Seventh Circuit Sides With Budweiser in Advertising Beef With Miller

Anheuser-Busch cannot be prevented from making advertising claims about Miller’s use of corn syrup in Miller Lite beer when Miller itself lists the sweetener on its beer’s ingredients list, the Seventh Circuit ruled Friday.

CHICAGO (CN) — Anheuser-Busch cannot be prevented from making advertising claims about Miller’s use of corn syrup in Miller Lite beer when Miller itself lists the sweetener on its beer’s ingredients list, the Seventh Circuit ruled Friday.

MillerCoors, which produces Miller Lite and Coors Light, Bud Light’s main competition, sued Anheuser-Busch in federal court last March over an ad it ran during Super Bowl LIII accusing Miller and Coors of having corn syrup in them.

“AB singled out MillerCoors use of a common brewing fermentation aid, corn syrup, for a deliberate and nefarious purpose,” the complaint states.

MillerCoors claims the ad, and the rest of Budweiser’s campaign, confused consumers on purpose.

Corn syrup is a common ingredient used during the fermentation process for many beers, including some made by Anheuser-Busch, but the corn syrup is merely a food for the beer yeast to eat, leaving none in the finished beverage, the brewing giant says.

However, MillerCoors lists corn syrup as an ingredient in both Miller Lite and Coors Lite on its website.

“I thought corn syrup was a side process,” Michael Risch, vice dean and law professor at Villanova University’s Charles Widger School of Law, told Courthouse News. “[But its] literally on the ingredients list. That’s a killer fact for Miller.”

The Anheuser-Busch brewing complex in St. Louis, Mo. (AP file photo/Charlie Riedel)

Anheuser-Busch allegedly spent over $13 million to run its Super Bowl ad, and even more on the campaign that followed.

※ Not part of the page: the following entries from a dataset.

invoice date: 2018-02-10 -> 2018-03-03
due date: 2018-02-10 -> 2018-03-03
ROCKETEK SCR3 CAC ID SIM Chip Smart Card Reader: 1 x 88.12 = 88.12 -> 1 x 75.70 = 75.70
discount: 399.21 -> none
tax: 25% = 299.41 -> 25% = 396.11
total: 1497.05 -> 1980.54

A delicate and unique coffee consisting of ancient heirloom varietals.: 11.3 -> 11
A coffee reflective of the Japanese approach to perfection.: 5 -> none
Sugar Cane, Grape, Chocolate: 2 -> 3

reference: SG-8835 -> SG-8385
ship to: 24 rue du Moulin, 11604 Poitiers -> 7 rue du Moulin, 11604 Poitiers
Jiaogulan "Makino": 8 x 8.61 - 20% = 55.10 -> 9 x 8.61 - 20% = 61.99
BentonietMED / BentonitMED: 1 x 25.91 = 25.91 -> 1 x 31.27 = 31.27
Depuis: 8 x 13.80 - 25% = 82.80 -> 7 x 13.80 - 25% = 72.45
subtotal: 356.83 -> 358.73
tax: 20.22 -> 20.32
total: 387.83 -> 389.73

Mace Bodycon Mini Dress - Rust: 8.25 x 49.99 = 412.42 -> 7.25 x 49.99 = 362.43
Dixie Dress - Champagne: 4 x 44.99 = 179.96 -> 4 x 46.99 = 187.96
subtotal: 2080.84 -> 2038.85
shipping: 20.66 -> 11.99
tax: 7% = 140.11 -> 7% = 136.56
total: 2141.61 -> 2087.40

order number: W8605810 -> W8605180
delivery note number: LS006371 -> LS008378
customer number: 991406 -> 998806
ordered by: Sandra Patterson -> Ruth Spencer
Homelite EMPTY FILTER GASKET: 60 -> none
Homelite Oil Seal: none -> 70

U.S. District Judge William M. Conley, a Barack Obama appointee, granted MillerCoors — now called Molson Coors — a preliminary injunction prohibiting Anheuser-Busch from referring to its competitor’s use of corn syrup in its advertisements.

But the Seventh Circuit vacated the injunction on Friday, after hearing oral arguments just three days before.  

“By choosing a word such as ‘ingredients’ with multiple potential meanings, Molson Coors brought this problem on itself,” U.S. Circuit Judge Frank Easterbrook said in a five-page opinion. “It is enough for us to hold that it is not ‘false or misleading’ for a seller to say or imply, of a business rival, something that the rival says about itself.”

Miller asserts that its list of ingredients differs from what its beers actually contain.

But “many people infer from a list of a finished product’s ‘ingredients’ that things on the list are in the finished product. If Anheuser-Busch has led consumers to believe this, it is hard to see why those statements can be enjoined,” said Easterbrook, a Reagan appointee.

The judge added: “If Molson Coors does not like the sneering tone of Anheuser-Busch’s ads, it can mock Bud Light in return. Litigation should not be a substitute for competition in the market.”

Miller claims that the use of corn syrup in its brewing process improves the flavor of its beers — that is for consumers to decide, the court said.

“The opinion was obviously mostly written before argument, and the court wanted to see if there was some reason it was wrong. It found none,” said Risch, the Villanova professor.

U.S. Circuit Judges David Hamilton, an Obama appointee, and Amy St. Eve, a Trump appointee, joined Easterbrook on the unanimous panel.